Emilia distrugge il proprio cartello, gestito quando era Manitas, dando voce alla propria parte femminile. Diventa madre e non solo per i suoi figli, ma materna nell'approccio alle cose e alle persone. Nell'approccio a Manitas stesso; nel frattempo Manitas, che è pulsante, che è presente anche all'interno del nuovo corpo prosperoso, reagisce nelle situazioni di prevaricazione, nei momenti in cui Emilia subisce un attacco al proprio potere, alla propria presenza.
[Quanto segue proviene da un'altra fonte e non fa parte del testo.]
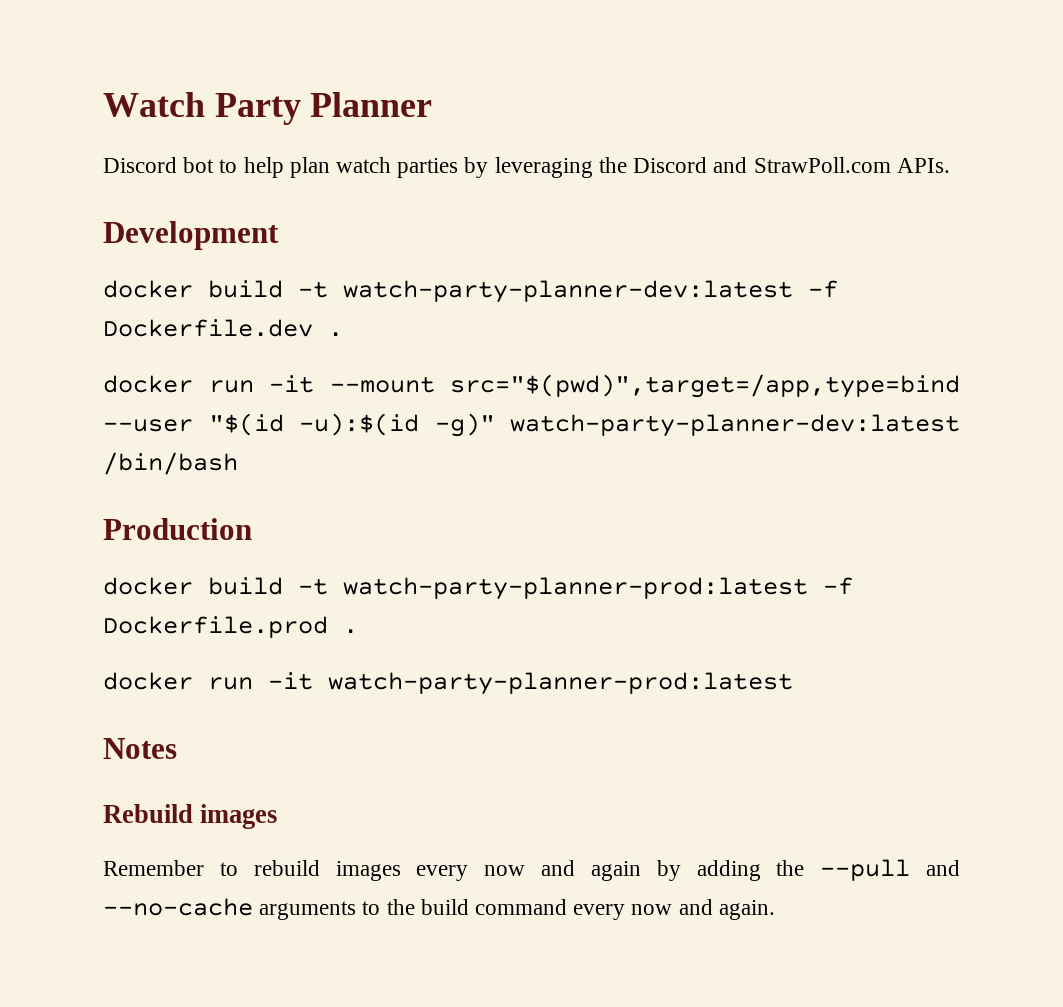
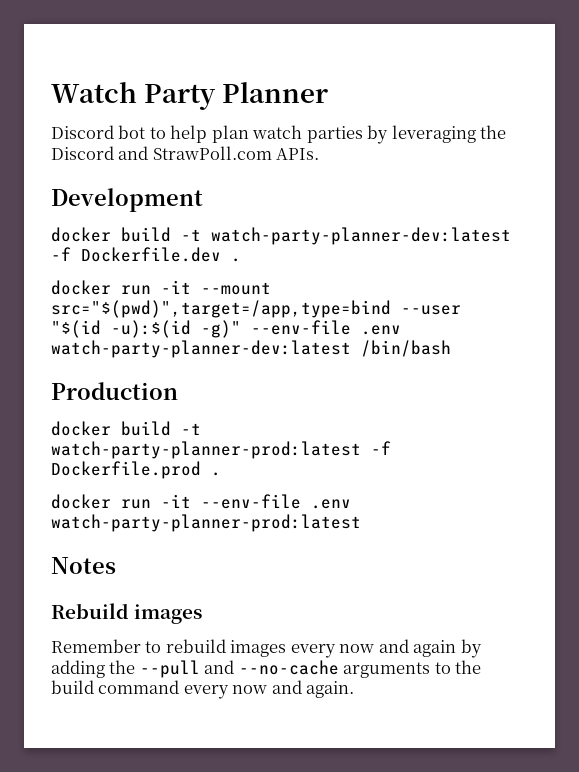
(495, 425) none -> [251,320,401,335] --env-file .env
(313, 681) none -> [201,494,351,509] --env-file .env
Il contenitore, la cassa di risonanza del respiro di quest'opera, è il musical. Sono le performance. Agressive, ma certamente non in quantità. Spudorate. Essenziali e potenti. Performance che si impongono come pensieri, come il cuore pulsante dei confronti, che prendono vita durante i dialoghi, come il "non detto" che elimina completamente le battute che lo celano. I personaggi interagiscono parlando e ricorrono al canto quando decidono di dirsi la verità, senza mezzi termini, senza parole da analizzare. Arnaud sottolinea così ogni chiave di volta, ogni tema della storia, con una dolcezza commovente, con espressioni così semplici e ben costruite da essere geniali.


Poche sono le scene ponte. Quasi tutte, invece, sono da stampa dell'immaginario. Dalla chiacchierata tra Emilia e il suo figlio minore, che le attribuisce l'odore di suo padre, al discorso di Emilia al gala di beneficenza della sua onlus, in cui Rita si esibisce in una performance attorno alla quale i delinquenti presenti si muovono come burattini, fantocci guidati dal potere.

Chi non ha ancora visto questo splendido prodotto artistico deve assolutamente riparare all'errore.


Emilia Perez non ha punti di forza ai quali appoggiarsi. Ha tutto e basta.